‘Running Orders,’ a Powerful Poem by Palestinian-American Lena Khalaf Tuffaha on Gaza
There's a poem circulating online, written from the voice of a Palestinian evacuee in Gaza, that is as gut wrenching as it is important.There’s a poem circulating online, written from the voice of a Palestinian evacuee in Gaza, that is as gut wrenching as it is important. Although photographs and testimonies from the besieged region, spread mostly through social media, have gone a long way in humanizing a people who have often been dehumanized and vilified to serve political aims, Lena Khalaf Tuffaha’s poem puts the reader in a Gazan’s shoes as, minutes after watching the World Cup as many in the rest of the world were, she receives a phone call prompting her to immediately abandon her home.
It is poetry like Tuffaha’s that can remind us of the power of words at a time when reading just news stories about the situation in the Middle East fails to convey the deep human tragedy occurring for more than 20 days now (and years before that) in the world’s most populated strip of land.
Running Orders
Lena Khalaf Tuffaha
They call us now. Before they drop the bombs. The phone rings and someone who knows my first name calls and says in perfect Arabic “This is David.” And in my stupor of sonic booms and glass shattering symphonies still smashing around in my head I think “Do I know any Davids in Gaza?” They call us now to say Run.

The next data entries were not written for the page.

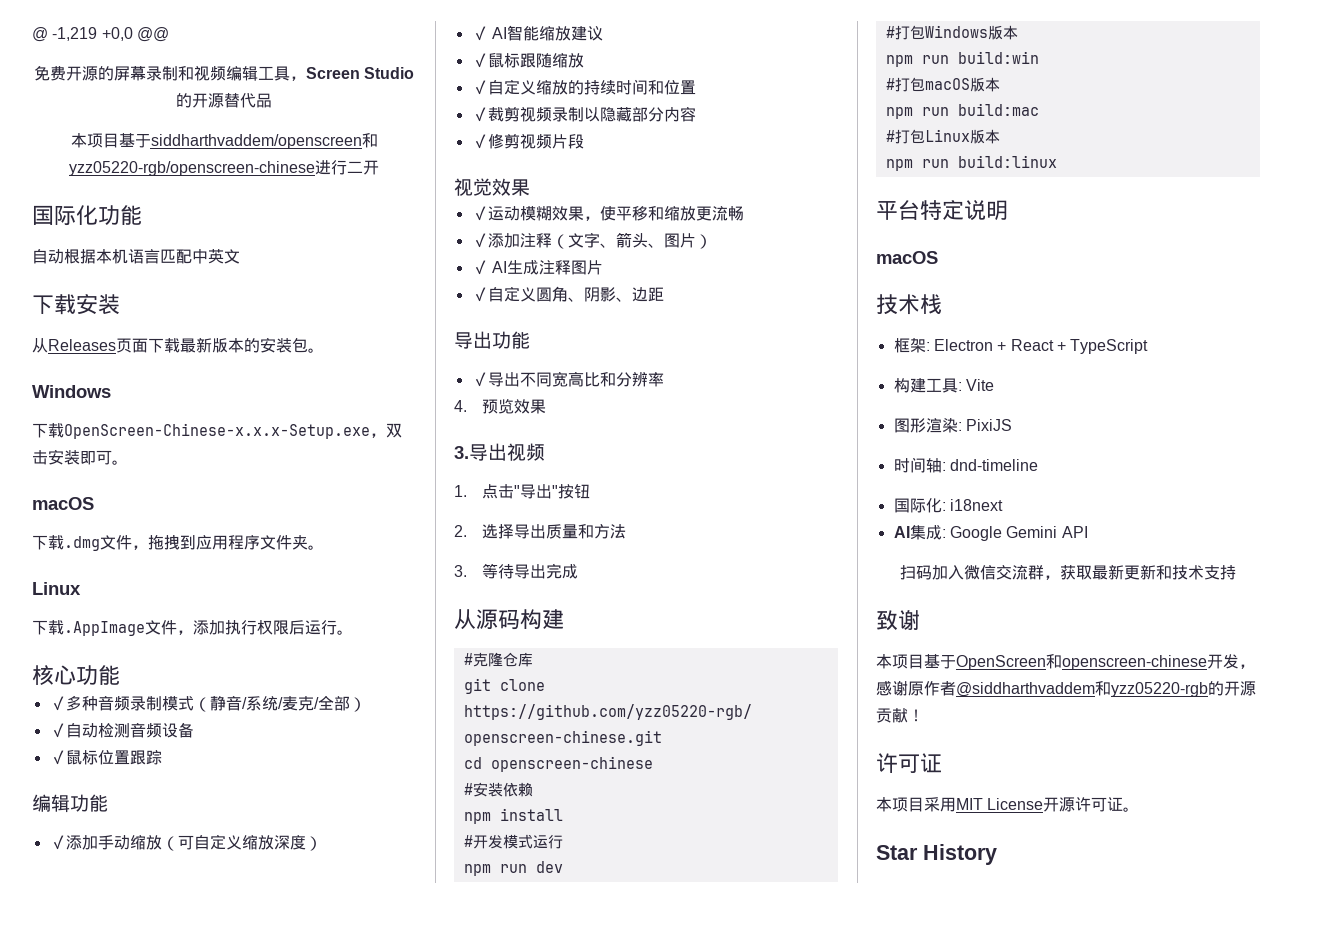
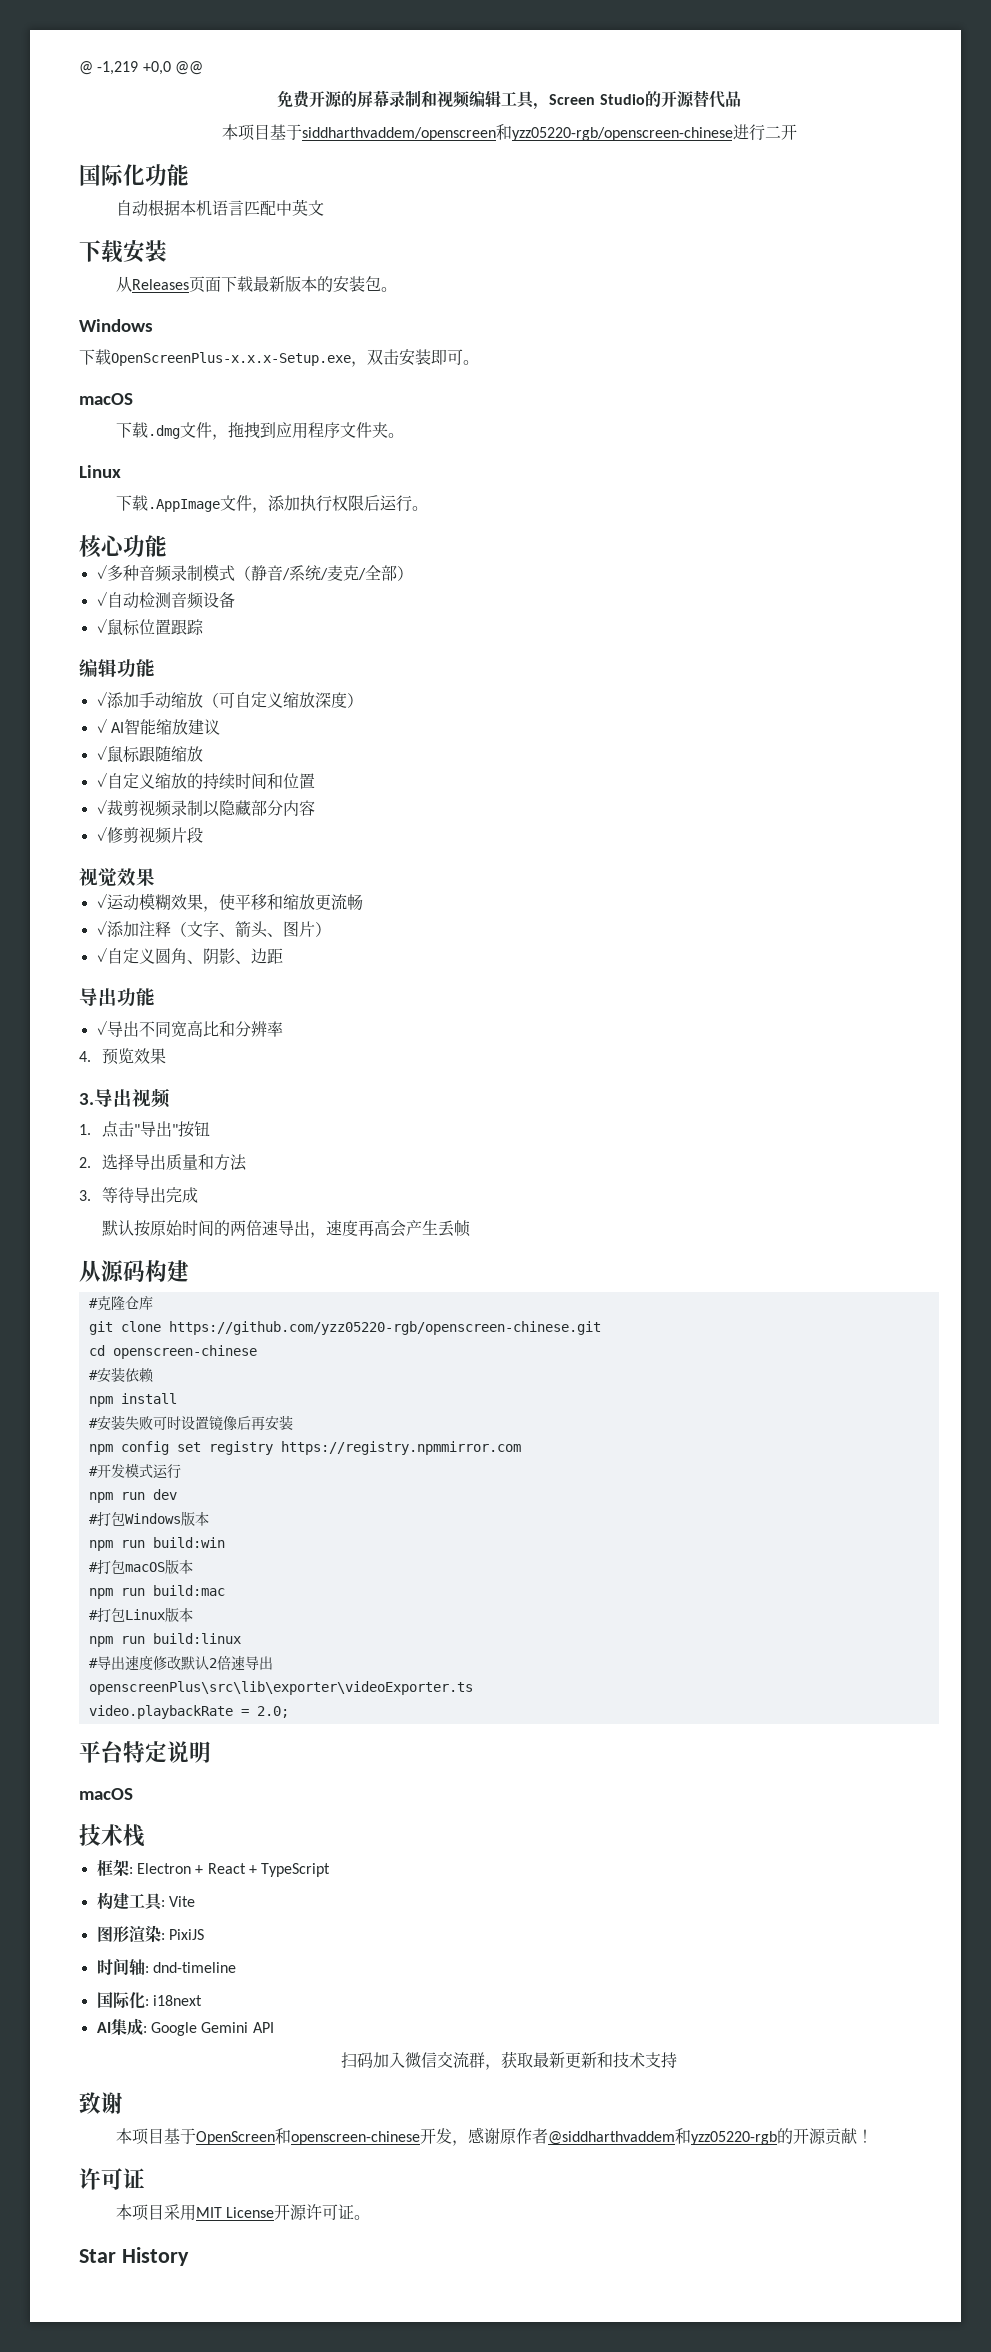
- 下载OpenScreen-Chinese-x.x.x-Setup.exe，双击安装即可。
+ 下载OpenScreenPlus-x.x.x-Setup.exe，双击安装即可。
- ✓ AI生成注释图片
+ 默认按原始时间的两倍速导出，速度再高会产生丢帧
+ #安装失败可时设置镜像后再安装
+ npm config set registry https://registry.npmmirror.com
+ #导出速度修改默认2倍速导出
+ openscreenPlus\src\lib\exporter\videoExporter.ts
+ video.playbackRate = 2.0;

You have 58 seconds from the end of this message. Your house is next. They think of it as some kind of war time courtesy. It doesn’t matter that there is nowhere to run to. It means nothing that the borders are closed and your papers are worthless and mark you only for a life sentence in this prison by the sea and the alleyways are narrow and there are more human lives packed one against the other more than any other place on earth Just run. We aren’t trying to kill you. It doesn’t matter that you can’t call us back to tell us the people we claim to want aren’t in your house that there’s no one here except you and your children who were cheering for Argentina sharing the last loaf of bread for this week counting candles left in case the power goes out. It doesn’t matter that you have children. You live in the wrong place and now is your chance to run to nowhere. It doesn’t matter that 58 seconds isn’t long enough to find your wedding album or your son’s favorite blanket or your daughter’s almost completed college application or your shoes or to gather everyone in the house. It doesn’t matter what you had planned. It doesn’t matter who you are Prove you’re human. Prove you stand on two legs. Run.